I'm crying and confused not knowing why this ball of light is telling me this. "I would never hurt them!! I love them!! You don't know or understand me!! Im loyal and will do anything for them!!!!" My rage could barely be hold in when that same feeling I sometimes get when I'm angry shows up in my chest. Except this time im so mad about being told I was gonna hurt people that it wasn't disappearing! My body feels like it's on fire and I can't see then suddenly it all just stops. And I can't see myself because i'm in a cave but I know I'm not just an ordinary jackal girl anymore.

{you cannot go back from this now, young one. You must seek out the Ancestral Witches}

My voice that's now deep and scary, is quiet. "Why though?"

{you've awakened the demon that was locked within your heart when you were born. Do you see what I mean about hurting your friends and family now?}

I nodded even though I dont want to understand. I can feel just how feral and uncontrolled i am with the thing awake. "Ok....... where do I go then? Where are they.. And am I gonna be like this forever?!" The glowing light is fading and I cry out in fear.

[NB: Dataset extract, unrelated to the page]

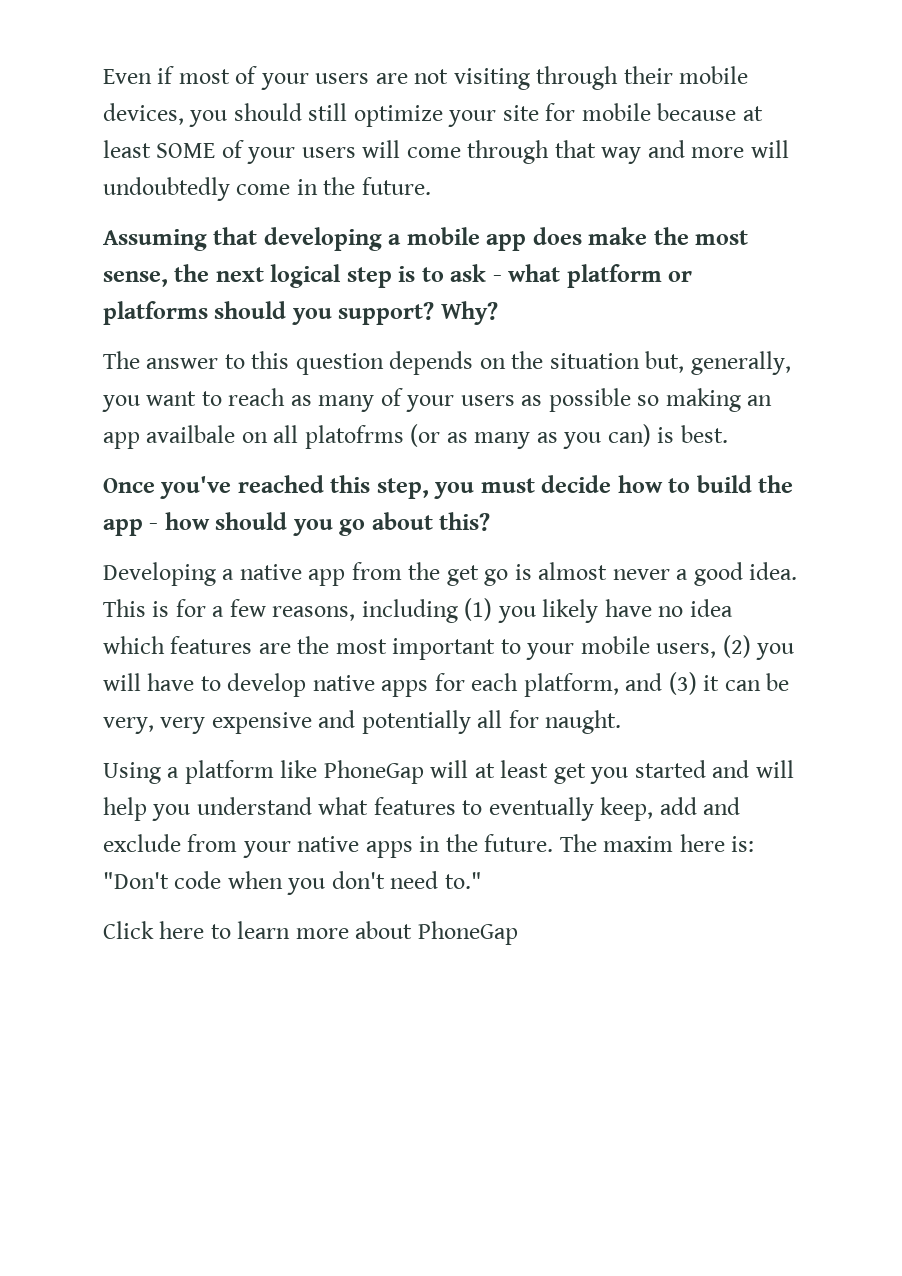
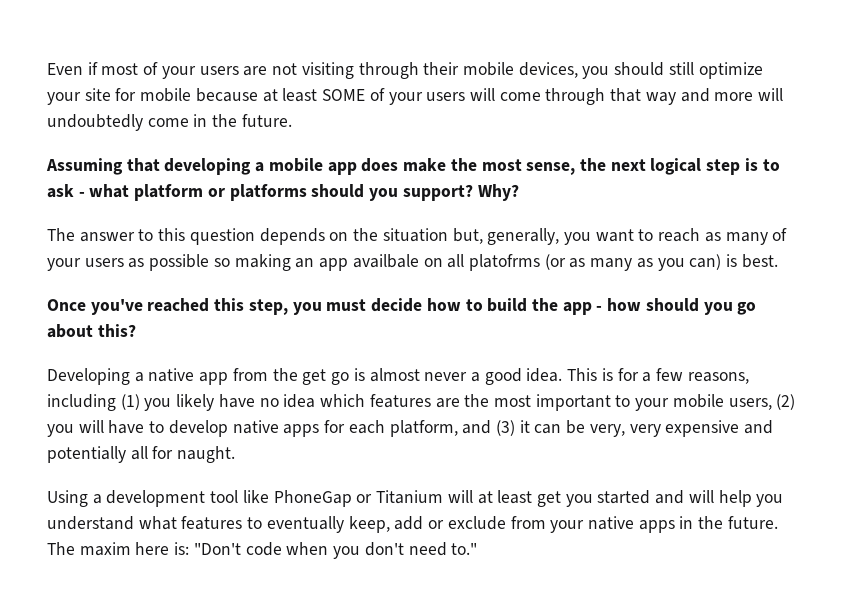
[184,760,424,784] platform like PhoneGap -> [106,490,444,507] development tool like PhoneGap or Titanium
[703,797,741,815] and -> [428,520,445,529] or
[103,921,518,945] // Click here to learn more about PhoneGap -> (478, 549) none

{you will switch forms between the day and night. you must trek the nomad's path..... and you must do so without being seen in your demonic form or you'll be burned at the stakes!}

I have so many more questions but the light is gone and I cant feel it's presence anymore. Weird. Feel? I close my eyes and tune into my senses. I'm so dizzy from it so I stop and slowly step out. The sun is almost setting, I'm supposed to go home but I can't face momma like this.... I step out and make my way to the nearby lake to look at myself. IM TERRIFYING!!! I almost scream in fright but remember it's me. But not really me? Touching the water and ruining the reflection I know I can't ever see my siblings or momma and poppa again.... My neighbours and all my friends.... I have to go now. I'll find these witches and get this thing out of me!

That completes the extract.